= What you should do =
Every entry below should be restated word for word, except for its images.

[Collection entries]
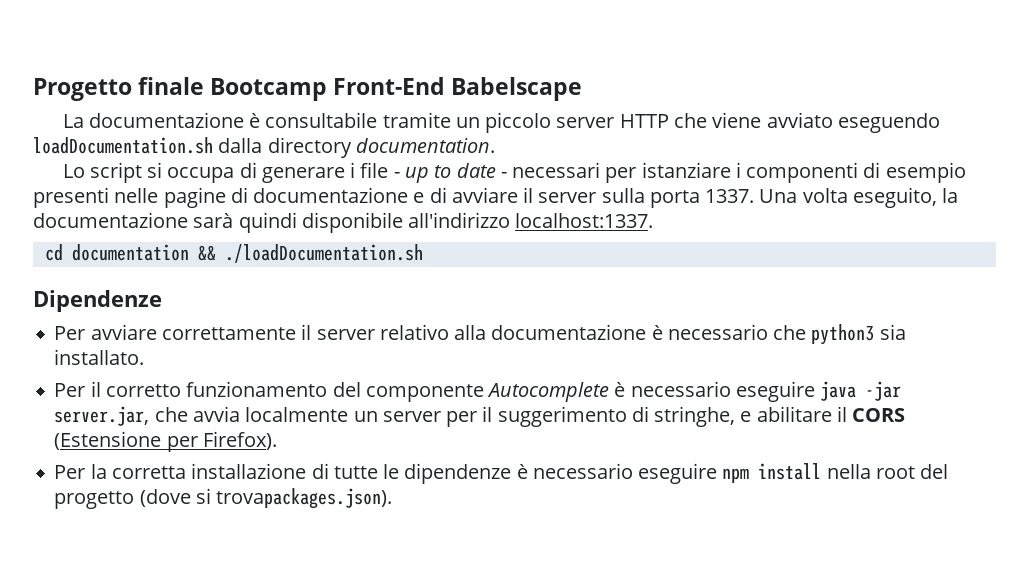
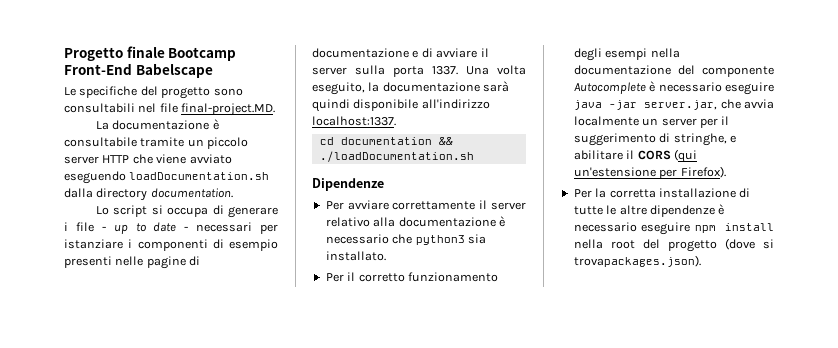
(583, 89) none -> [64,86,243,99] [64,103,276,116] // Le specifiche del progetto sono consultabili nel file final-project.MD.
(328, 389) none -> [573,48,680,61] [573,65,671,75] degli esempi nella documentazione
[54,431,162,450] (Estensione -> [673,149,697,163] [573,167,656,177] (qui un'estensione
(400, 471) none -> [619,205,647,215] altre

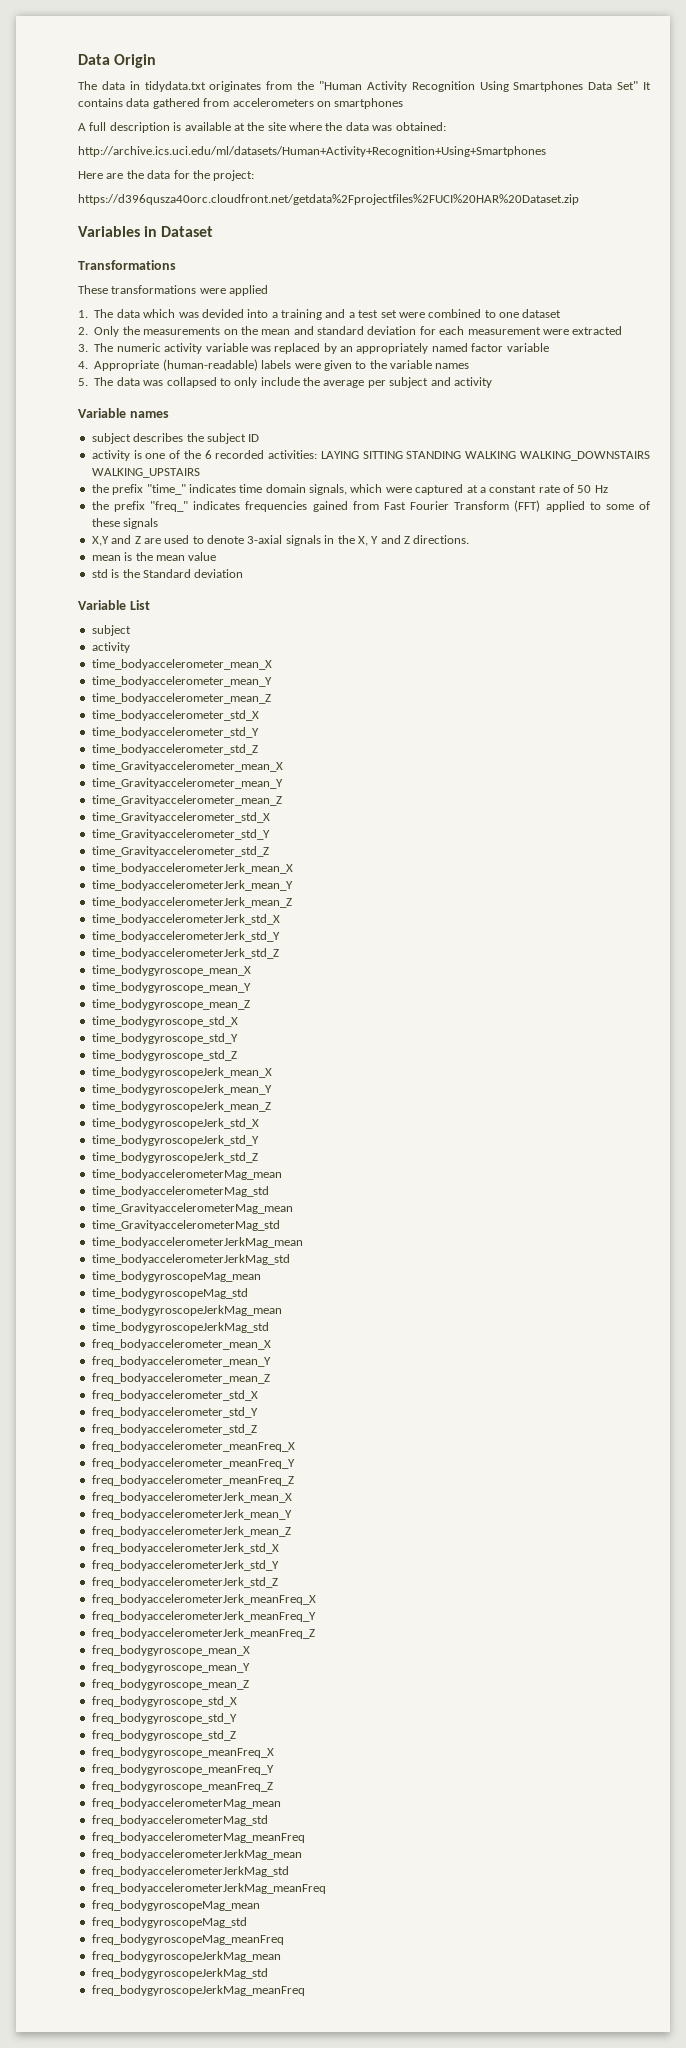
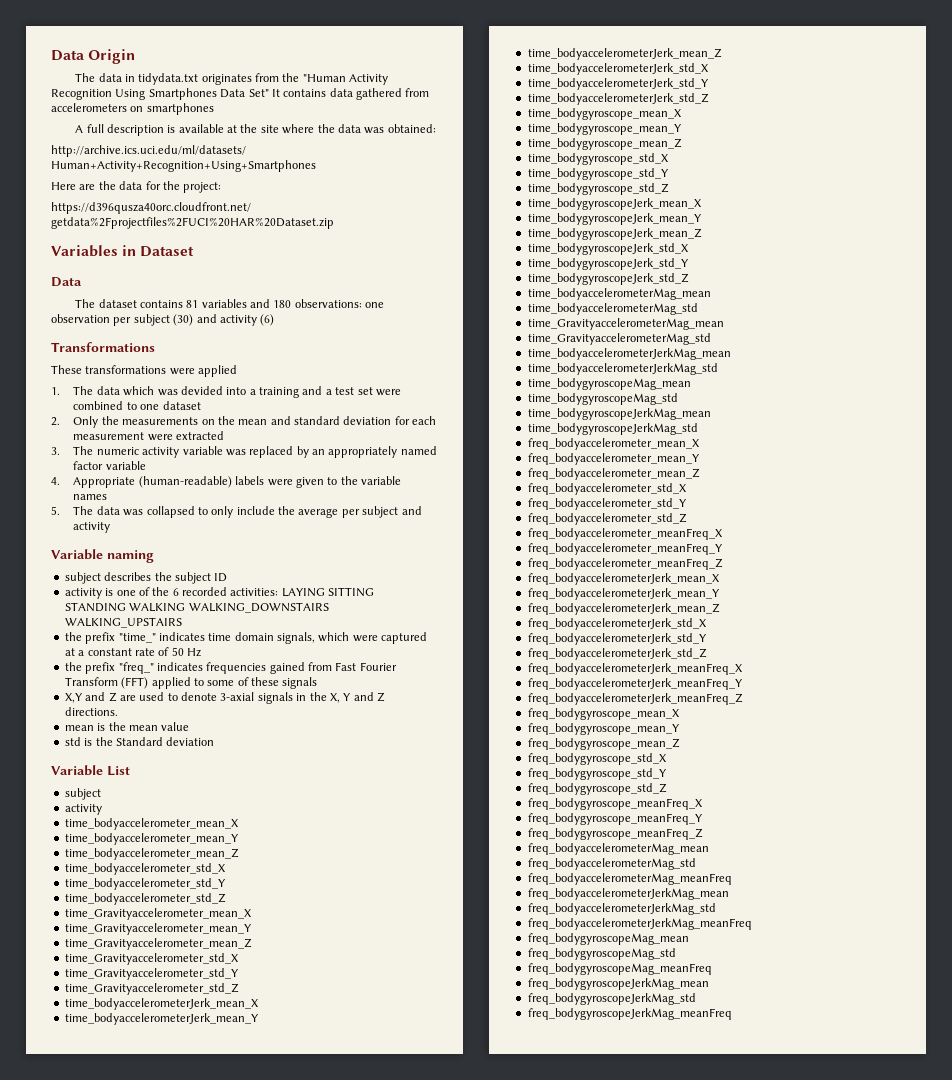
(214, 231) none -> [51,277,82,287] [75,299,385,308] [51,314,275,326] // Data // The dataset contains 81 variables and 180 observations: one observation per subject (30) and activity (6)
[129,411,169,418] names -> [107,550,154,563] naming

= Reply =
(583, 89) none -> [64,86,243,99] [64,103,276,116] // Le specifiche del progetto sono consultabili nel file final-project.MD.
(328, 389) none -> [573,48,680,61] [573,65,671,75] degli esempi nella documentazione
[54,431,162,450] (Estensione -> [673,149,697,163] [573,167,656,177] (qui un'estensione
(400, 471) none -> [619,205,647,215] altre

(214, 231) none -> [51,277,82,287] [75,299,385,308] [51,314,275,326] // Data // The dataset contains 81 variables and 180 observations: one observation per subject (30) and activity (6)
[129,411,169,418] names -> [107,550,154,563] naming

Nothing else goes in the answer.